(Stored data entries)
________________________
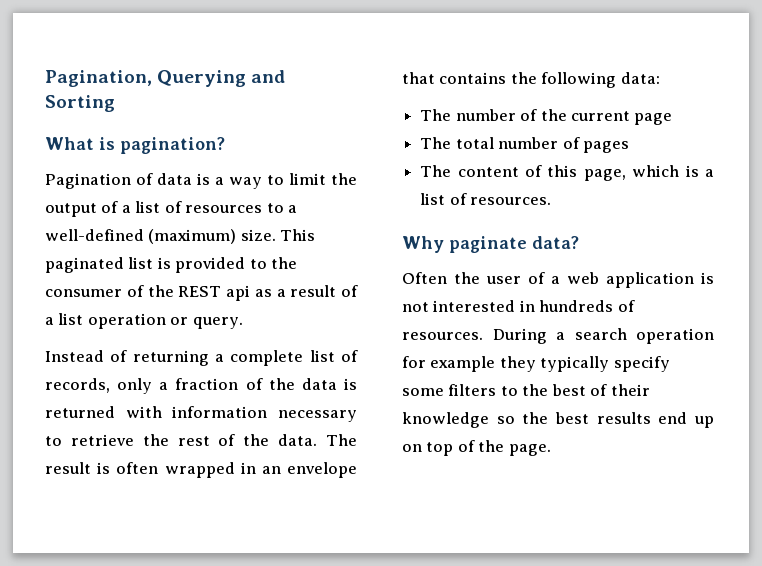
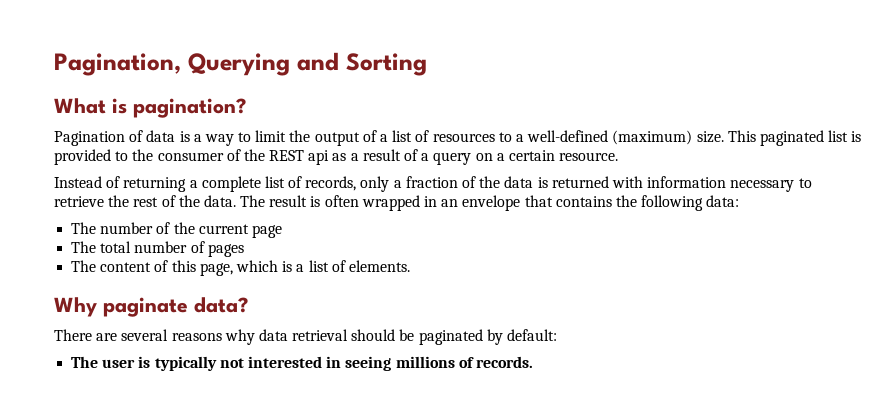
- This paginated list is provided to the consumer of the REST api as a result of a list operation or query.
+ This paginated list is provided to the consumer of the REST api as a result of a query on a certain resource.
- The content of this page, which is a list of resources.
+ The content of this page, which is a list of elements.
- Often the user of a web application is not interested in hundreds of resources. During a search operation for example they typically specify some filters to the best of their knowledge so the best results end up on top of the page.
+ There are several reasons why data retrieval should be paginated by default:
+ The user is typically not interested in seeing millions of records.

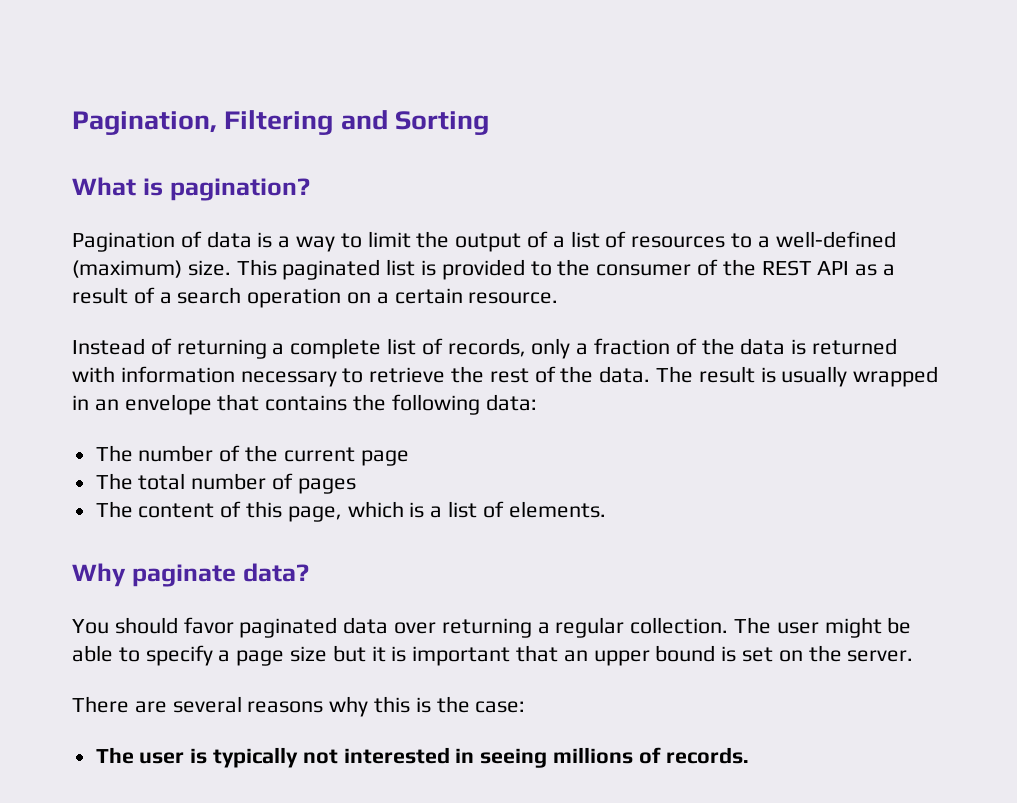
- Pagination, Querying and Sorting
+ Pagination, Filtering and Sorting
- This paginated list is provided to the consumer of the REST api as a result of a query on a certain resource.
+ This paginated list is provided to the consumer of the REST API as a result of a search operation on a certain resource.
- The result is often wrapped in an envelope that contains the following data:
+ The result is usually wrapped in an envelope that contains the following data:
+ You should favor paginated data over returning a regular collection. The user might be able to specify a page size but it is important that an upper bound is set on the server.
- There are several reasons why data retrieval should be paginated by default:
+ There are several reasons why this is the case:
________________________
YOUR INSTRUCTIONS -> Considering only the data above, return the lines in which "contains" occurs.

EXERCISE ANSWER ->
- The result is often wrapped in an envelope that contains the following data:
+ The result is usually wrapped in an envelope that contains the following data:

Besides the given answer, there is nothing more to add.